I was trying to build a cm-10.2 version.
I checked your repository and the folder was right there.
I am new to building android rom. There must be something obvious that I missed.
Thanks.
Click to expand...
Click to collapse
I think you get this line from my PAC manifest.
That was base on cm-10.1, default is cm-10.1. If you take a look of the project danielhk/proprietary_vendor_samsung_smdk4210 on github, you will find only one tree cm-10.1. cm-10.2 can use the same tree. I'll find time to update it later.
When you build cm-10.2, default tree is cm-10.2. The line without a revision will assume the default. That's why you can find it.

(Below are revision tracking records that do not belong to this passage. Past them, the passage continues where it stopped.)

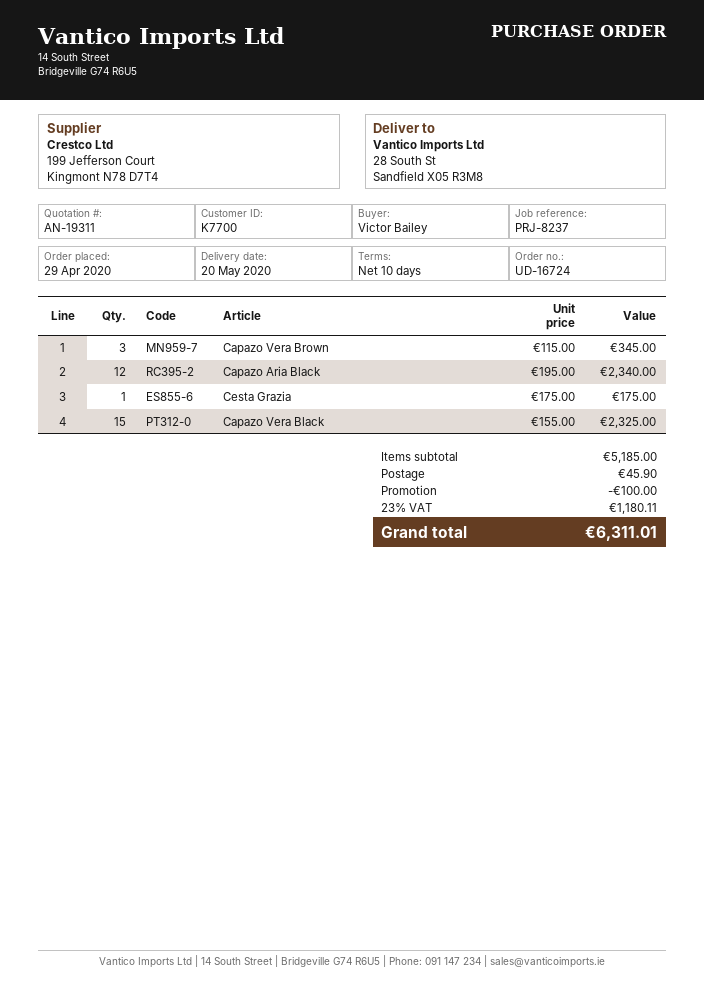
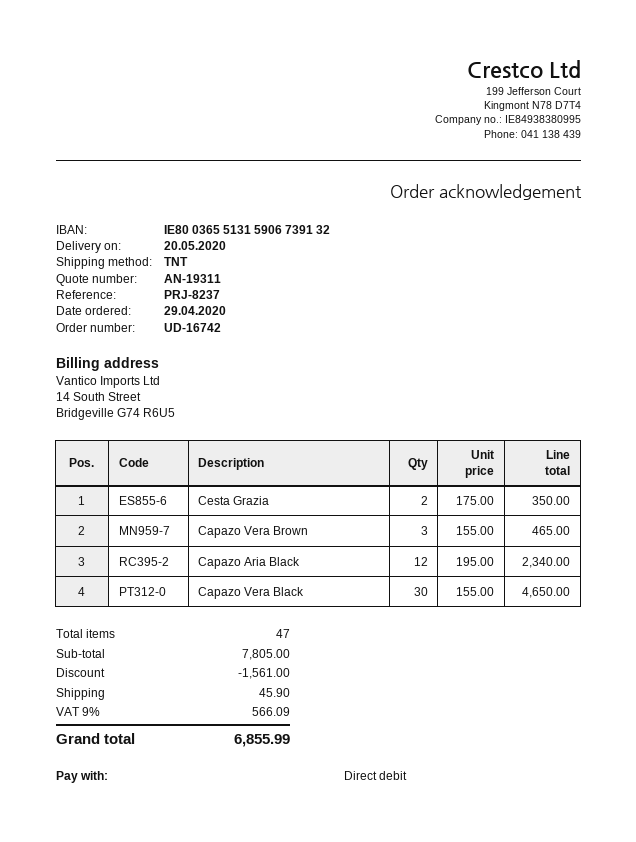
order number: UD-16724 -> UD-16742
Capazo Vera Brown: 3 x 115.00 = 345.00 -> 3 x 155.00 = 465.00
Cesta Grazia: 1 x 175.00 = 175.00 -> 2 x 175.00 = 350.00
Capazo Vera Black: 15 x 155.00 = 2325.00 -> 30 x 155.00 = 4650.00
subtotal: 5185.00 -> 7805.00
discount: 100.00 -> 1561.00
tax: 23% = 1180.11 -> 9% = 566.09
total: 6311.01 -> 6855.99

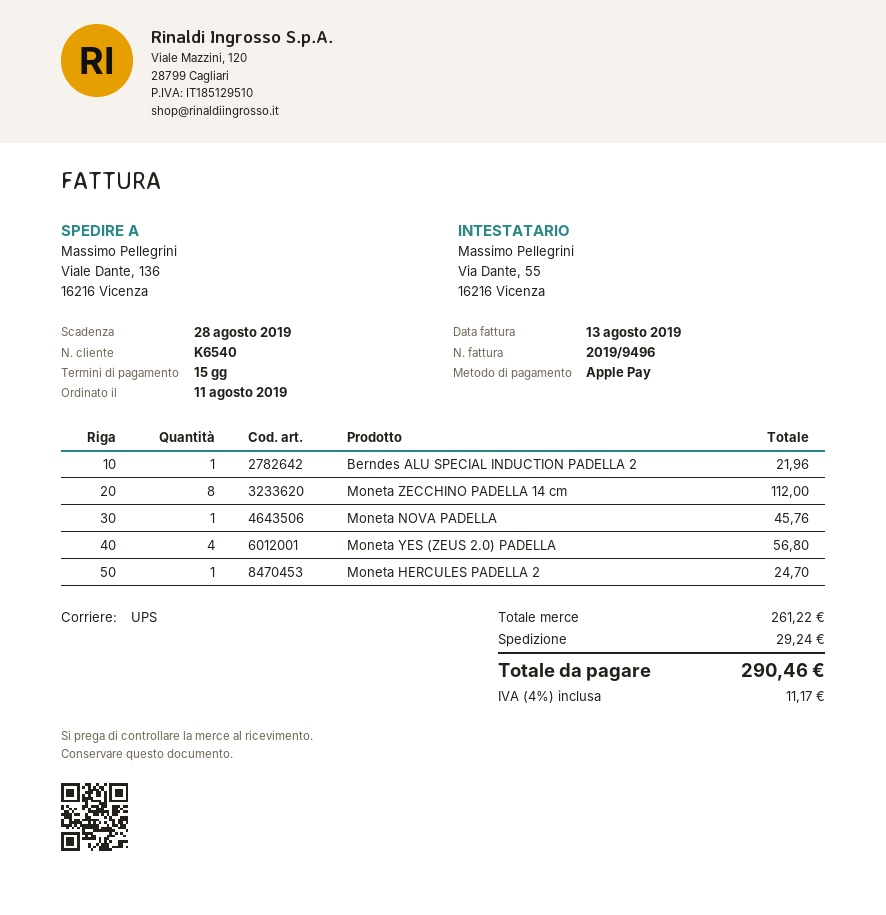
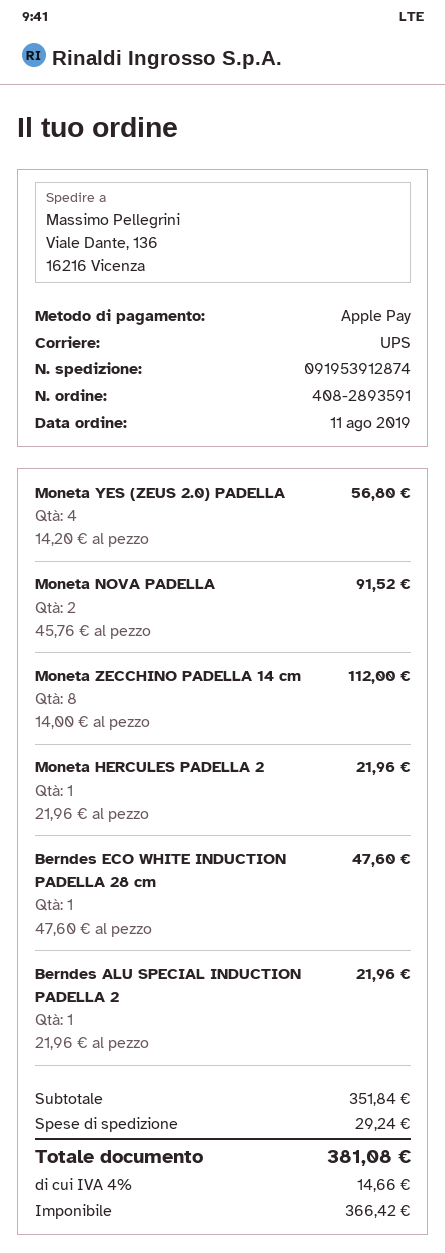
Moneta NOVA PADELLA: 1 for 45.76 -> 2 for 91.52
Moneta HERCULES PADELLA 2: 1 for 24.70 -> 1 for 21.96
Berndes ECO WHITE INDUCTION PADELLA 28 cm: none -> 1 for 47.60
subtotal: 261.22 -> 351.84
tax: 4% = 11.17 -> 4% = 14.66
total: 290.46 -> 381.08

Your solution: Add the revision=cm-10.1 at the end of the project.
Code:
.... danielhk/proprietary_vendor_samsung_smdk4210" revision="cm-10.1" />
Good luck!
daniel_hk said:
I think you get this line from my PAC manifest.
That was base on cm-10.1, default is cm-10.1. If you take a look of the project danielhk/proprietary_vendor_samsung_smdk4210 on github, you will find only one tree cm-10.1. cm-10.2 can use the same tree. I'll find time to update it later.
When you build cm-10.2, default tree is cm-10.2. The line without a revision will assume the default. That's why you can find it.
Your solution: Add the revision=cm-10.1 at the end of the project.
Code:
.... danielhk/proprietary_vendor_samsung_smdk4210" revision="cm-10.1" />
Good luck!
Click to expand...
Click to collapse
Thank you for your help. Working on it. Its a big learning curve for me.
I made up to now the most progress with Ubuntu 13.04 64bit version building the cm 10.1 version.
With Ubuntu 12.04 and 13.10, I have been stopped much earlier than on 13.04.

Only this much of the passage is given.